Quando Cento fu elevata al rango di città (1754) l’istituto della Partecipanza venne svincolato dal Comune che ne deteneva l’amministrazione (ma per le delibere riguardanti la Partecipanza non erano ammessi al voto i consiglieri che non ne facevano parte). Per decreto dell’amministrazione centrale dell’Alta Padusa, la separazione fu sancita ufficialmente il 12 febbraio 1796. Tuttavia, per intervento del prefetto del Dipartimento del Reno del regno napoleonico d’Italia, il 1° settembre 1807 i beni della Partecipanza furono ancora inglobati in quelli comunali, ma il 25 maggio 1814 un nuovo dispositivo del prefetto del Basso Po riconosceva che le terre dei partecipanti erano proprietà dei singoli, restituendogliele con il permesso di rinnovare le distribuzioni ventennali.

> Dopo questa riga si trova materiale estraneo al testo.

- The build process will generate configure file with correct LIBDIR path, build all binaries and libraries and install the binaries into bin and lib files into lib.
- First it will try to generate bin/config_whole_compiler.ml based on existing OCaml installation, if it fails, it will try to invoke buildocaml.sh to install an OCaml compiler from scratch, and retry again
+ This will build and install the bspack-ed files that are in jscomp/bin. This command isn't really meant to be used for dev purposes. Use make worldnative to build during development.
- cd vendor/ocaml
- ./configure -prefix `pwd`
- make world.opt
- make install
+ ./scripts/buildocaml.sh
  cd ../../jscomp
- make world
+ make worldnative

Dopo il 1815, il capo dell’amministrazione comunale nominava un Consiglio direttivo per la Partecipanza, con la facoltà di scegliere nella sua cerchia un’assunteria con poteri esecutivi. Con l’aumento dei consiglieri “fumanti” (non originari del luogo) che superarono il numero dei partecipanti in Consiglio comunale, nel 1834 si annunciò la possibilità di un Consiglio autonomo: tre anni dopo, il 7 aprile 1837, il prolegato mons. Caggiano istituì il nuovo consesso della Partecipanza, che nel 1867 avanzava la richiesta al Ministero dell’Interno per potersi convocare in Consiglio generale ed eleggere un comitato che avrebbe gestito autonomamente l’istituto. Quel tipo di conduzione proseguì fino al 1894, quando la legge citata in apertura decretava la personalità giuridica della Partecipanza. Per disposizione del prefetto di Bologna, inoltre, dal 18 settembre 1874 era già cessato ogni controllo, poiché le Partecipanze erano state dichiarate “private comunioni di beni”.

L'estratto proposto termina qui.